Case Law Details
Royal Shelter Vs Commissioner of GST & Central Excise (CESTAT Chennai)
The department was of the view that the appellants are liable to pay service tax on the taxable services of construction of residential complex rendered by them. Show Cause Notice demanding service tax for the period January 2009 to January 2010 was issued to the appellant.
In para 6.9 of the Order in Original, the adjudicating authority after considering the Board Circular dated 29.1.2009 has also looked into the clarification of the Board issued vide Circular No. 151/2/2012-ST dated 10.2.2012. In the said circular, it is stated that prior to 1.7.2010, construction service provided by the builder / developer will not be taxable in terms of Board circular dated 29.1.2009. It was observed in para 6.7 that the appellant had rendered the construction service after selling the land to the customers. Thus, the land belonged to the customers and not the builder / developer while rendering the service. On such ground, the adjudicating authority held that the construction being rendered to an individual, it is not taxable as per the Board circular.
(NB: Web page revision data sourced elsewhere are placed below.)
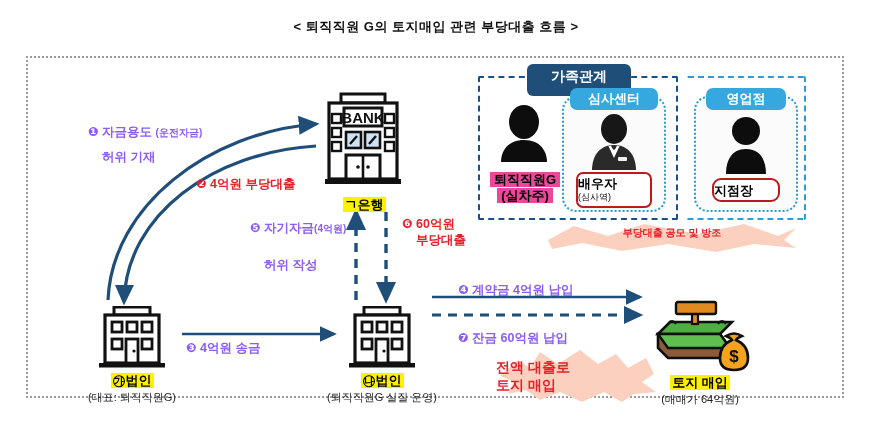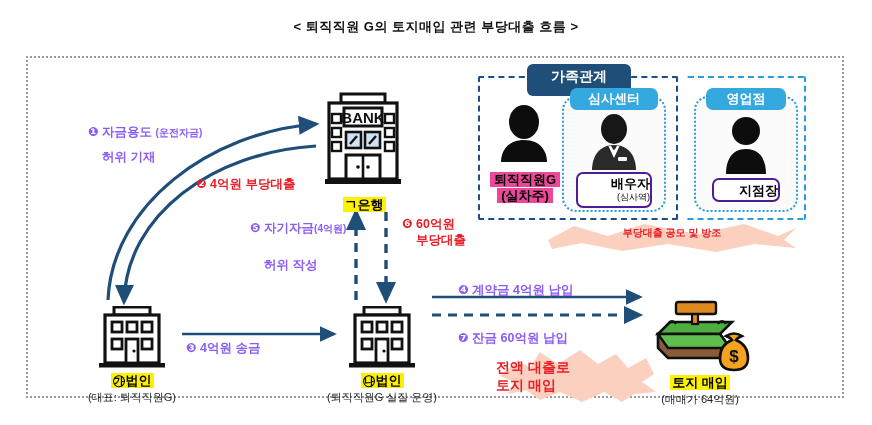--- a/index.html
+++ b/index.html
@@ -59,28 +59,28 @@
     font-size:13px;font-weight:bold;text-align:center;line-height:22px;height:22px;
   }
   #review-center-pill{left:570px;top:88px;width:88px;}
   #branch-pill{left:706px;top:88px;width:80px;}
 
   
   .silhouette{width:52px;height:58px;}
 
   
   .name-plate{
-    border:2px solid #4c1d95;border-radius:7px;background:#fff;
-    text-align:right;box-sizing:border-box;
+    border:2px solid #b91c1c;border-radius:7px;background:#fff;
+    text-align:left;box-sizing:border-box;
   }
   #spouse-plate{left:576px;top:172px;width:76px;height:36px;padding-top:2px;}
   #spouse-plate .nm{font-size:13px;font-weight:bold;color:#000;line-height:15px;}
   #spouse-plate .sub{font-size:9px;color:#000;line-height:12px;}
   #manager-plate{left:712px;top:178px;width:68px;height:24px;line-height:22px;
-    font-size:13px;font-weight:bold;color:#000;}
+    font-size:13px;font-weight:bold;color:#000;border-radius:9px;}
 
   #retiree-label{
     left:480px;top:172px;width:90px;text-align:center;
     font-size:13px;font-weight:bold;color:#000;line-height:16px;
   }
   #retiree-label span{background:#ec4899;padding:0 4px;}
 
   
   #collusion-banner{left:548px;top:222px;width:248px;height:30px;}
   #collusion-text{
it is not in dispute that the construction services are composite in nature involving both supply of goods and rendering service. The definition of works contract was introduced under sec. 65(105)(zzzza) with effect from 1.6.2007. The service portion in the composite work contract was specifically made taxable under works contract service with effect from 1.6.2007. The manner of determination of the value of such service portion is prescribed vide Rule 2(A) of Service Tax (Determination of Value) Rules, 2006 framed under sec. 94(2) of the Act. Alternatively in the form of Works Contract (Composition Scheme for Payment of Service Tax) Rules, 2007 was introduced to pay service tax at a lesser rate on the gross amount (including the value of transfer of property in the goods). The issue as to whether a composite contract which has both transfer of property in goods as well as rendering of service would fall under CICS / CCS / CRCS was examined and finally settled by the Hon’ble Supreme Court in the case of Larsen & Toubro Ltd. reported in 2015 (39) STR 913 (SC). The Hon’ble Supreme Court observed that the service classified under CICS and CCS as defined under clause (zzzq) and (zzzh) of section 65(105) would cover only pure service contracts which does not involve any transfer of property in goods. The Tribunal in the case of Real Value Promoters Pvt. Ltd. (supra) following the decision of the Hon’ble Supreme Court held that the demand prior to 2012 cannot sustain under the heads Commercial or Industrial Construction Service, or Construction of Complex Service if the contracts are composite in nature.
CESTAT held that that the demand under construction of residential complex service cannot sustain and requires to be set aside.